- **Edit tracking data**

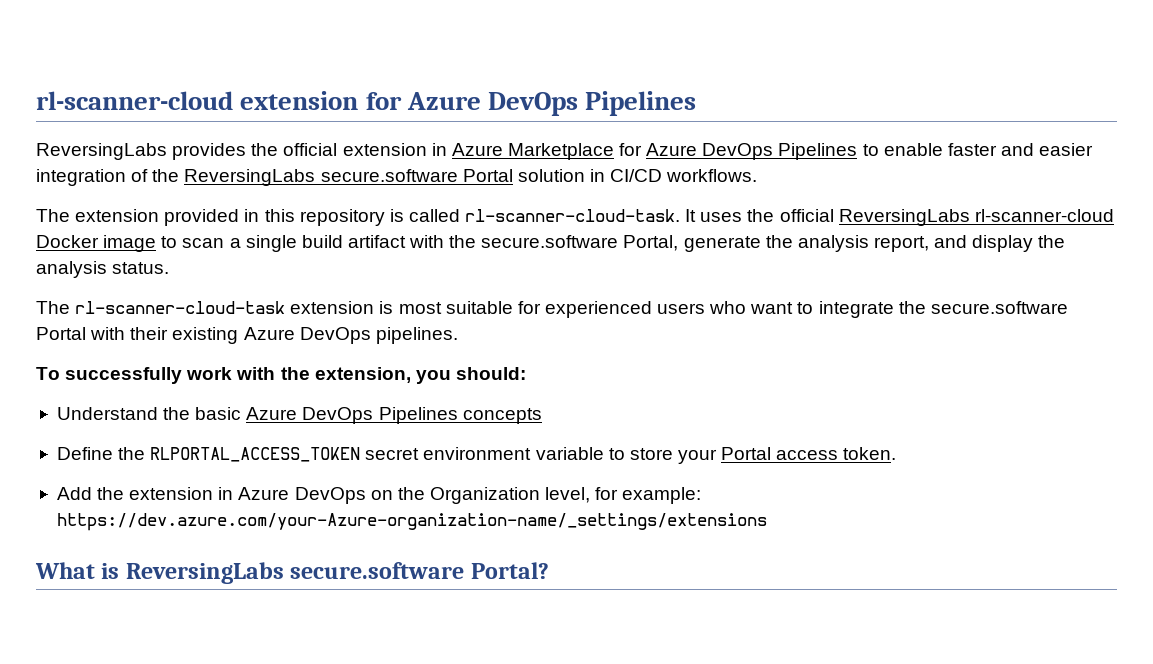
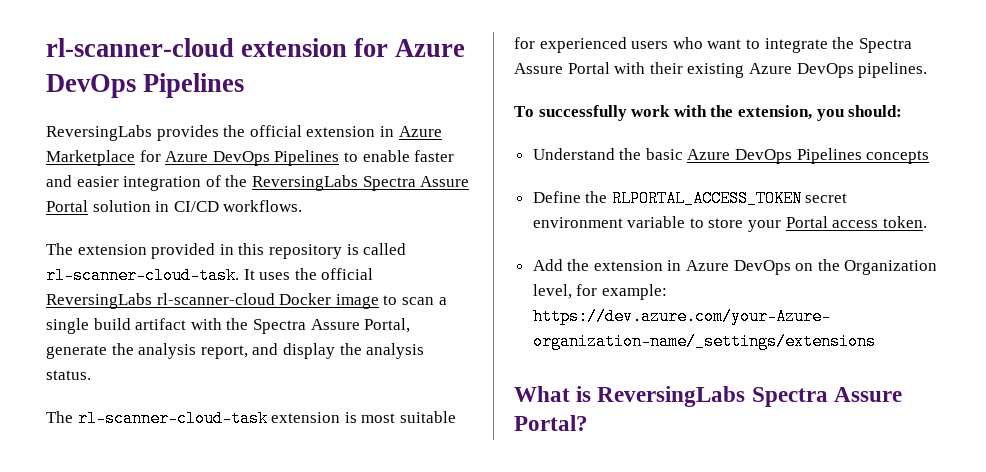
- ReversingLabs provides the official extension in Azure Marketplace for Azure DevOps Pipelines to enable faster and easier integration of the ReversingLabs secure.software Portal solution in CI/CD workflows.
+ ReversingLabs provides the official extension in Azure Marketplace for Azure DevOps Pipelines to enable faster and easier integration of the ReversingLabs Spectra Assure Portal solution in CI/CD workflows.
- It uses the official ReversingLabs rl-scanner-cloud Docker image to scan a single build artifact with the secure.software Portal, generate the analysis report, and display the analysis status.
+ It uses the official ReversingLabs rl-scanner-cloud Docker image to scan a single build artifact with the Spectra Assure Portal, generate the analysis report, and display the analysis status.
- The rl-scanner-cloud-task extension is most suitable for experienced users who want to integrate the secure.software Portal with their existing Azure DevOps pipelines.
+ The rl-scanner-cloud-task extension is most suitable for experienced users who want to integrate the Spectra Assure Portal with their existing Azure DevOps pipelines.
- What is ReversingLabs secure.software Portal?
+ What is ReversingLabs Spectra Assure Portal?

- **EXERCISE**
Please restate each entry exactly, but drop any picture it holds.

- **ANSWER SECTION**
- ReversingLabs provides the official extension in Azure Marketplace for Azure DevOps Pipelines to enable faster and easier integration of the ReversingLabs secure.software Portal solution in CI/CD workflows.
+ ReversingLabs provides the official extension in Azure Marketplace for Azure DevOps Pipelines to enable faster and easier integration of the ReversingLabs Spectra Assure Portal solution in CI/CD workflows.
- It uses the official ReversingLabs rl-scanner-cloud Docker image to scan a single build artifact with the secure.software Portal, generate the analysis report, and display the analysis status.
+ It uses the official ReversingLabs rl-scanner-cloud Docker image to scan a single build artifact with the Spectra Assure Portal, generate the analysis report, and display the analysis status.
- The rl-scanner-cloud-task extension is most suitable for experienced users who want to integrate the secure.software Portal with their existing Azure DevOps pipelines.
+ The rl-scanner-cloud-task extension is most suitable for experienced users who want to integrate the Spectra Assure Portal with their existing Azure DevOps pipelines.
- What is ReversingLabs secure.software Portal?
+ What is ReversingLabs Spectra Assure Portal?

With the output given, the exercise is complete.